## Task objective
Search the material for the word "info" and report each line where it turns up.

## Data provided
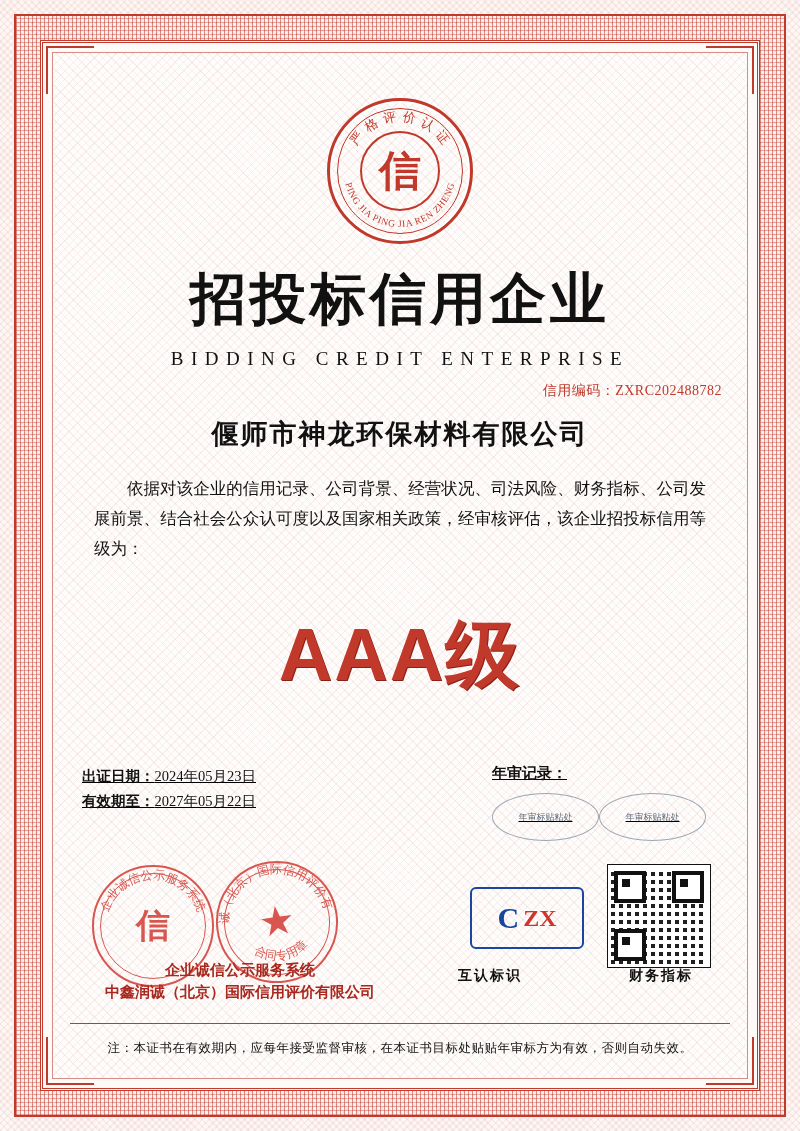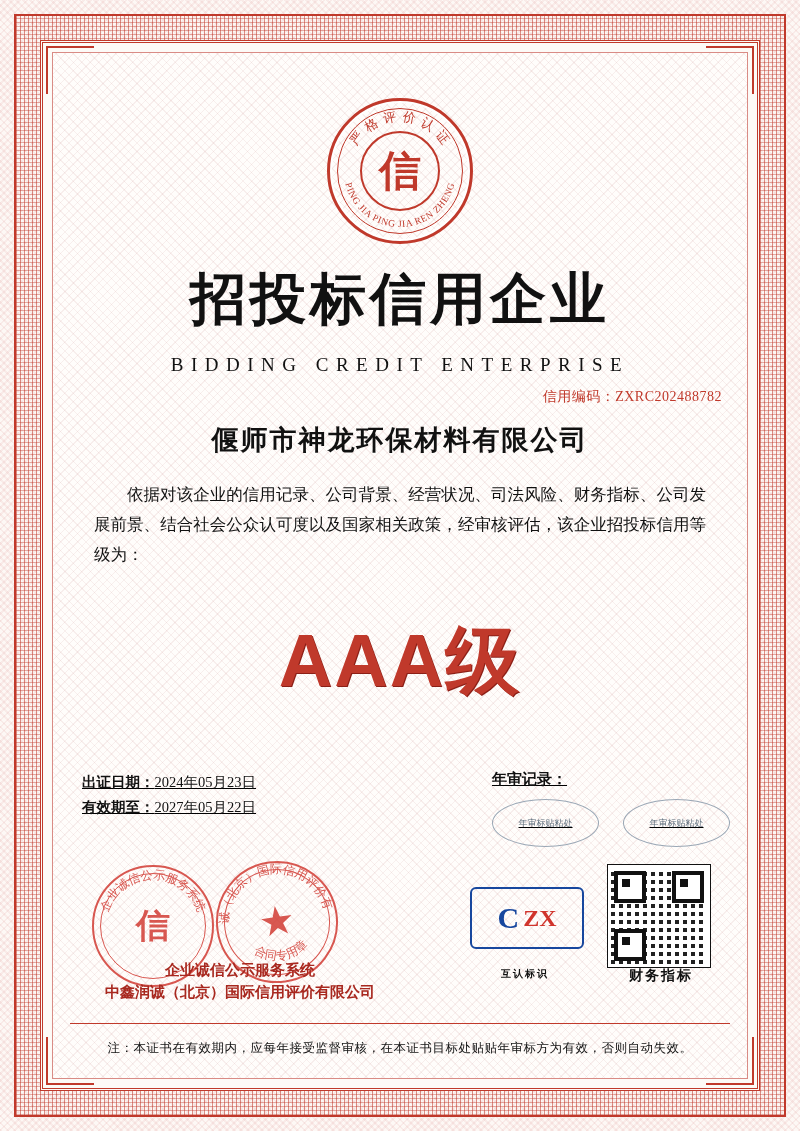--- a/index.html
+++ b/index.html
@@ -75,21 +75,21 @@
   .arc-txt .en{font-size:9.5px;letter-spacing:.6px;}
 
   
   .title-cn{
     text-align:center;margin-top:18px;
     font-size:56px;font-weight:bold;color:#111;
     letter-spacing:4px;
     font-family:"Liberation Sans","DejaVu Sans",sans-serif;
   }
   .title-en{
-    text-align:center;margin-top:16px;
+    text-align:center;margin-top:10px;
     font-size:19px;color:#111;letter-spacing:7.5px;
     font-family:"Liberation Serif",serif;
   }
   .credit-no{
     text-align:right;margin-top:12px;padding-right:14px;
     color:#c0392b;font-size:14px;letter-spacing:.5px;
   }
   .company{
     text-align:center;margin-top:16px;
     font-size:27px;font-weight:bold;color:#111;letter-spacing:2px;
@@ -112,21 +112,21 @@
 
   
   .info-row{
     display:flex;margin-top:58px;text-decoration:underline;
   }
   .info-left{width:400px;padding-left:18px;}
   .info-left div{font-size:14.5px;line-height:25px;color:#111;}
   .info-left .lbl{font-weight:bold;}
   .info-right{flex:1;padding-left:10px;}
   .info-right .ar-title{font-size:15px;font-weight:bold;color:#111;margin-bottom:10px;}
-  .stamp-slots{display:flex;gap:24px;}
+  .stamp-slots{display:flex;}
   .slot{
     width:105px;height:46px;border:1px solid #9aa7b5;border-radius:50%;
     display:flex;align-items:center;justify-content:center;
     font-size:9px;color:#5b6b7a;
   }
 
   
   .seals{
     position:absolute;left:6px;right:6px;bottom:58px;height:150px;
   }
@@ -151,21 +151,21 @@
     position:absolute;left:0;top:100px;width:340px;text-align:center;
     color:#a8281f;font-size:15px;font-weight:bold;line-height:22px;
   }
   .logo-box{
     position:absolute;left:400px;top:28px;width:110px;height:58px;
     border:2px solid #17479e;border-radius:6px;
     display:flex;align-items:center;justify-content:center;
   }
   .logo-box .c{color:#17479e;font-size:30px;font-weight:bold;font-family:"Liberation Serif",serif;}
   .logo-box .z{color:#d0342c;font-size:24px;font-weight:bold;margin-left:4px;}
-  .lbl-mutual{position:absolute;left:388px;top:108px;width:134px;text-align:center;font-size:10px;font-weight:bold;color:#111;letter-spacing:2px;}
+  .lbl-mutual{position:absolute;left:388px;top:108px;width:134px;font-size:14px;font-weight:bold;color:#111;letter-spacing:2px;}
   .qr{
     position:absolute;right:20px;top:6px;width:96px;height:96px;
     background:
       repeating-linear-gradient(0deg,#111 0 4px,#fff 4px 8px),
       repeating-linear-gradient(90deg,#111 0 4px,#fff 4px 8px);
     background-blend-mode:screen;
     border:3px solid #fff;
     box-shadow:0 0 0 1px #111;
   }
   .qr .fp{position:absolute;width:24px;height:24px;border:4px solid #111;background:#fff;}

## Exercise response
   .info-row{
   .info-left{width:400px;padding-left:18px;}
   .info-left div{font-size:14.5px;line-height:25px;color:#111;}
   .info-left .lbl{font-weight:bold;}
   .info-right{flex:1;padding-left:10px;}
   .info-right .ar-title{font-size:15px;font-weight:bold;color:#111;margin-bottom:10px;}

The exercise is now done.